I’d take lighter spokes, but straight gauge works fine and they’r eless expensive.

even so I broke one, I love the old KH Ti hub.
the design is very clear and everything is well but the welding is suboptimal and that causes the problems…

I used to think that same way but when I really gave DB spokes a chance for some research and real testing I’ve found they are one of if not the only true all-benefit no-loss product out there. Even for someone not riding trials or street bashing, I’d say just for the simple fact that uni wheels all undergo so much strain and force no matter the riding style (anything from freestyle to distance) that DB spokes add the midas touch that no other weight saving component can. I’m certain your Ti hub would have lasted a lot longer with DB spokes, probably still be totally fine to this day and this topic would never have been created. :slight_smile:

It’s not so much about spoke snappage, it’s more about the benefit they bring to the overall wheelbuild. I used to just think they were lighter and a weight weenie upgrade but I did some reading and found since they flex more in the centre due to being being butted thinner there along the length they actually benefit the overall wheelbuild strength, meaning instead of transferring shock and strain on the hub flanges (really important), the rim, and the overall tightness of the wheel they dissipate it well through the minor unnoticable flexing they do.
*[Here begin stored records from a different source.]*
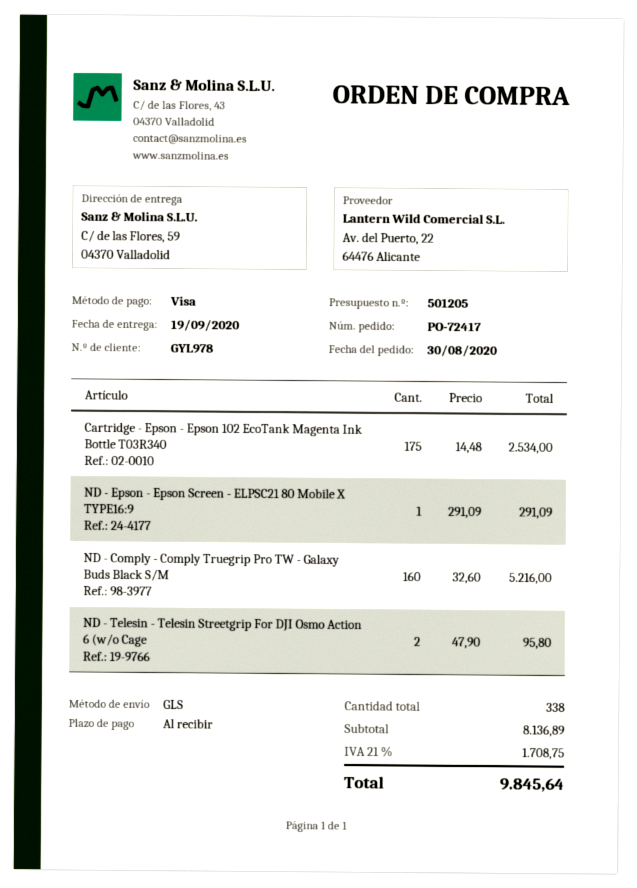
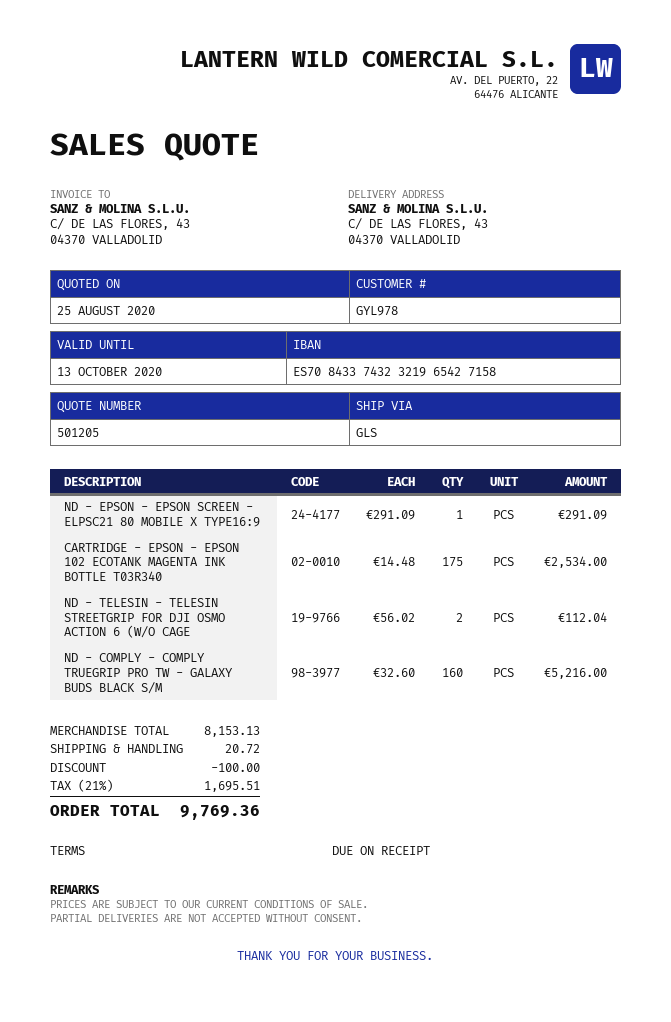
ship to: C/ de las Flores, 59, 04370 Valladolid -> C/ DE LAS FLORES, 43, 04370 VALLADOLID
ND - Telesin - Telesin Streetgrip For DJI Osmo Action 6 (w/o Cage: 2 x 47.90 = 95.80 -> 2 x 56.02 = 112.04
subtotal: 8136.89 -> 8153.13
discount: none -> 100.00
shipping: none -> 20.72
tax: 21% = 1708.75 -> 21% = 1695.51
total: 9845.64 -> 9769.36

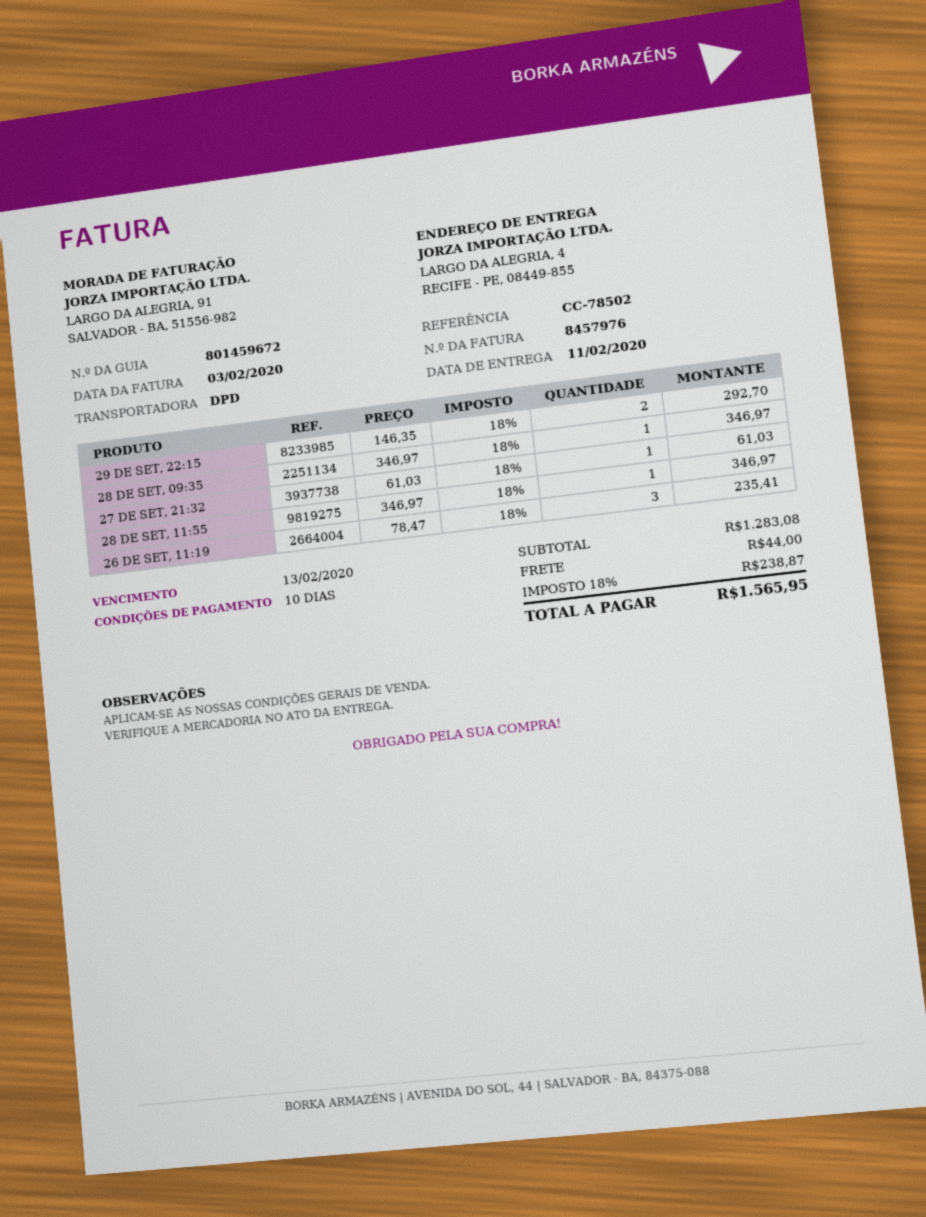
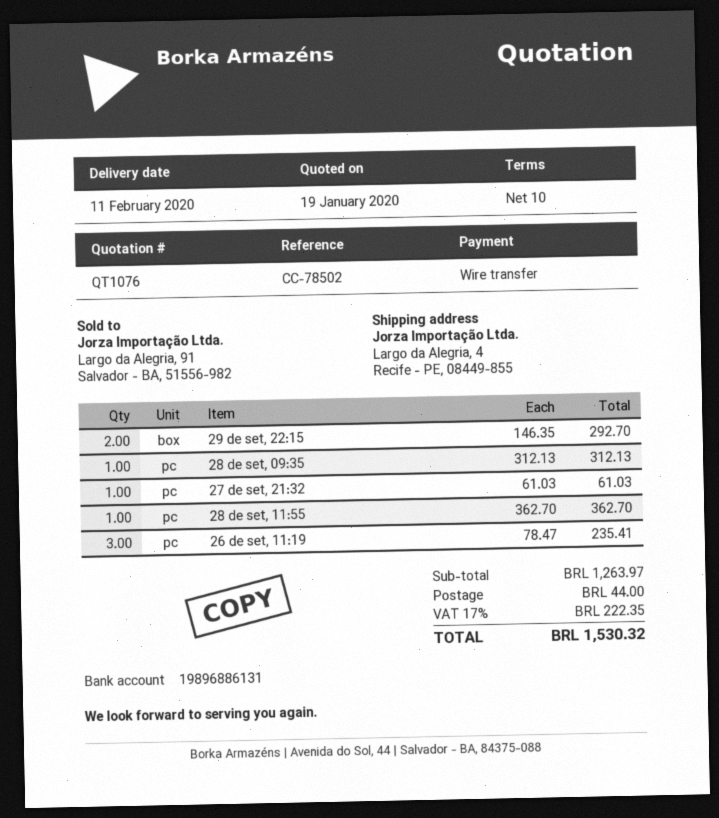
28 DE SET, 09:35: 1 x 346.97 = 346.97 -> 1 x 312.13 = 312.13
28 DE SET, 11:55: 1 x 346.97 = 346.97 -> 1 x 362.70 = 362.70
subtotal: 1283.08 -> 1263.97
tax: 18% = 238.87 -> 17% = 222.35
total: 1565.95 -> 1530.32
So all hubs have been proven time and time again to last longer, rims crack less, and wheels stay tighter and truer longer than using stressful plain gauge spokes. Especially for a welded uni hub, I think DB spokes are such an important match that can undisputedly prolong the life of its connecting components. If I ever ran something like a welded hub that were super expensive and known to be fragile I’d never pair it up with plain guage spokes for the reason that I want my parts to last as long as possible.

I’d say that DB spokes are the only weight-loss upgrade that carries tremendous benefit without any negatives (except for spending maybe a few pennies more than nasty plain guage). Still, if people are so willing to splash out on parts like Ti hubs, Ti axles, magensium pedals, carbon bits and light tyres/tubes then DB spokes sit right above all of them.